Overall, reaction to his football playing has been positive, Polidore said.
He said he has the full support and blessing of his wife,
Chris, and his three children, 19-year old Todd, who is a student at the University of California at Davis, Blake, a high school junior, and Luke, who is in middle school.
"I think it's great," said Chris, who has been married to Tom Polidore for nearly 25 years. "I think everyone should pursue their dreams."
For Chris, it's wonderful to see her husband doing something he loves and having fun and said her husband is looking like and sounding like a kid again.
She said both her and the couples three sons plans to be at the game tonight, cheering him on.
While there's been a lot of positive comments, a few of his friends and co-workers have expressed concerns about him getting hurt, wondering why he would be playing football at his age and "think I'm crazy" Polidore said. He said he knows there's a chance he could get hurt, but said "God willing," he won't get injured.
Already, word has spread around town that Dr. Polidore is playing football for the Savages.
He said his patients, co-workers and fellow doctors have asked him about it. Polidore has been stopped by acquaintances at stores asking if he's playing for the Savages and getting comments like, "It's a great thing your doing."
While working out, some of the football players from the high school have talked to Polidore and told him they think it's awesome what he is doing.
Many of his son Blake's friends have also commented and one even told him when he was Polidore's age he wanted to play football like him.

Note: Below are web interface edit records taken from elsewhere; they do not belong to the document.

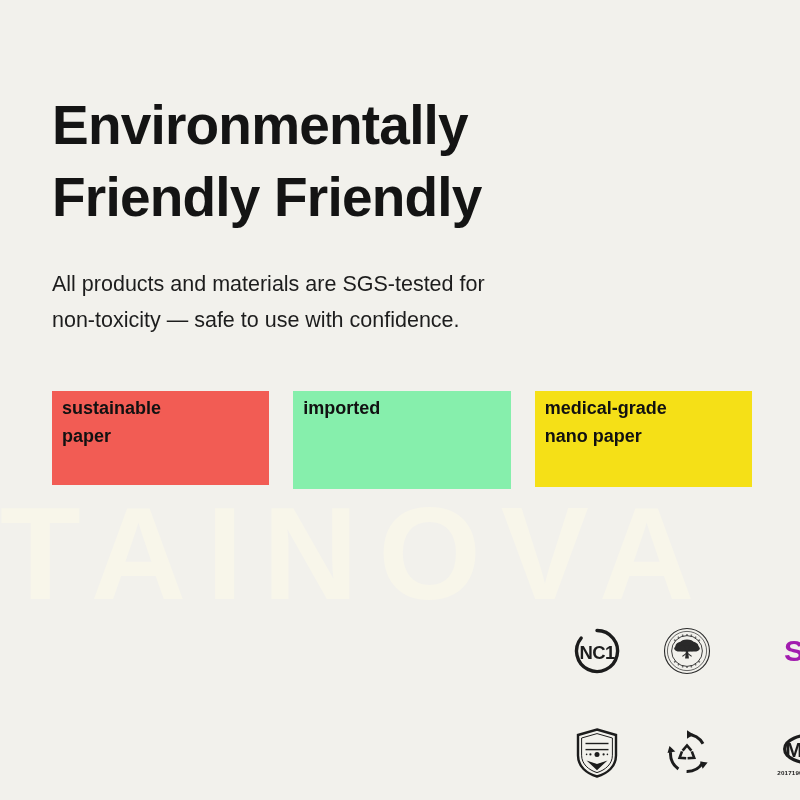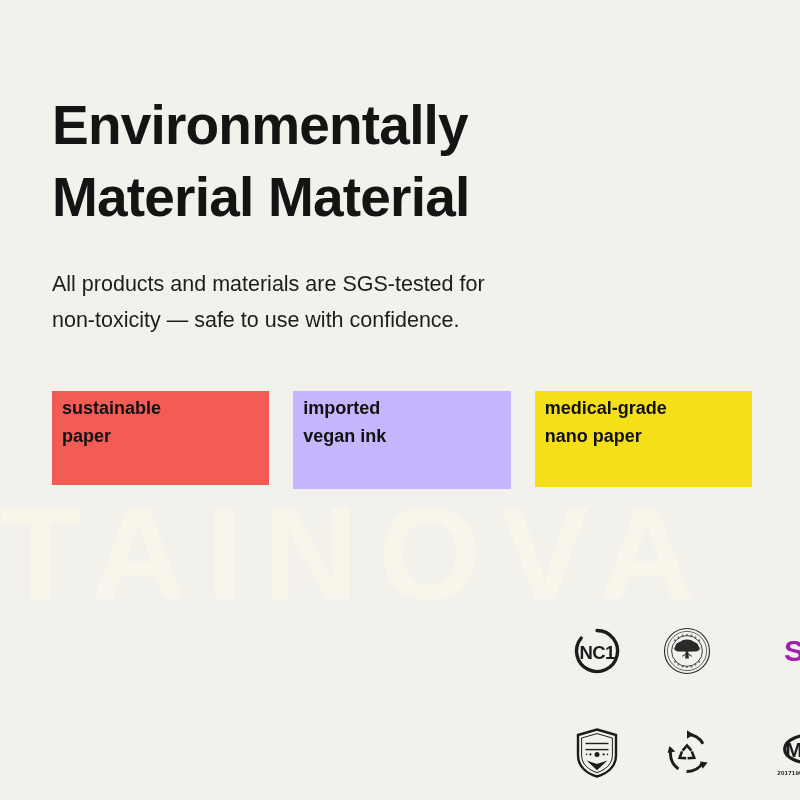"Material Material" span.line { text: Material Material -> Friendly Friendly }
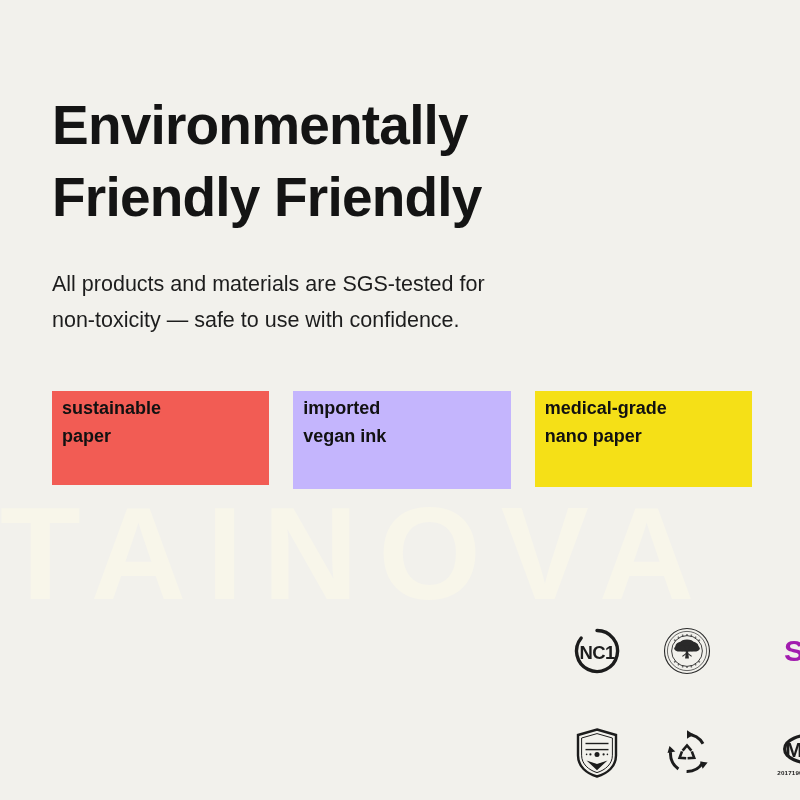"imported" .badge-green { background: #c4b5fd -> #86efac }
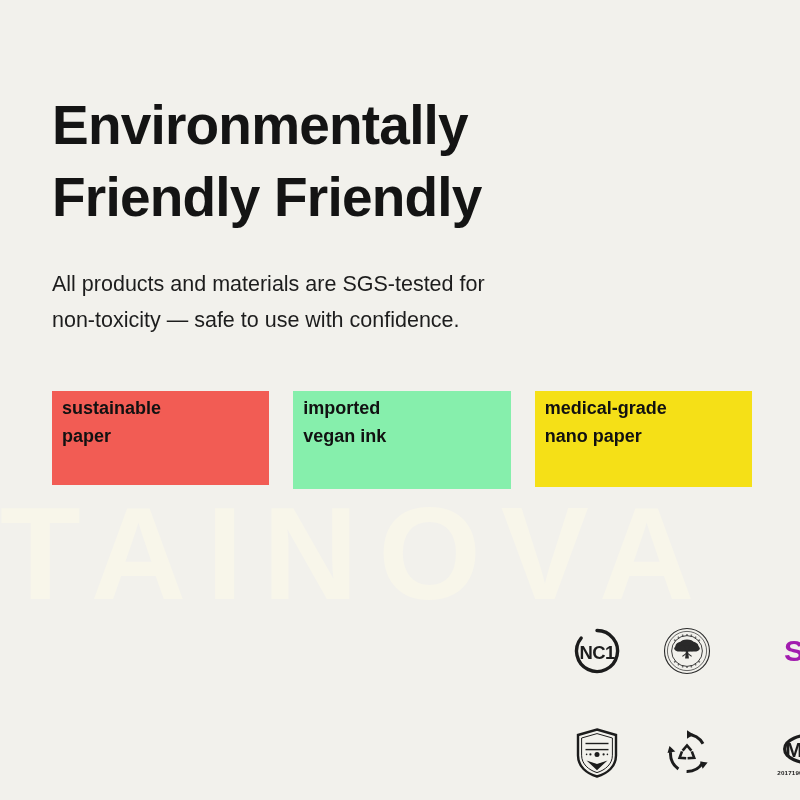"vegan ink" span.line { html: <span>vegan ink</span> -> none }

"It's not something every 47-year old guy would do," he said.
Many people he knows said they will be in the stands to watch him play in his first game tonight.
"There should be a pretty good crowd," Polidore said, adding he hopes people will come out and see the "good quality football" that is being played in semi-pro ball.
Polidore admits while excited, he is "getting butterflies," as game time approaches.
After all, he hasn't played in an actual football game in about 30 years.
If there's a lesson from all of this, Polidore hopes people can take it's that regardless of age or physical shape, if one has the desire and drive they can fulfill a goal.
"Maybe people can realize they can get off the sofa and try something they thought they were too old or not physically fit enough to do," he said. "They can go out and make an attempt, and they will feel better and be healthier people."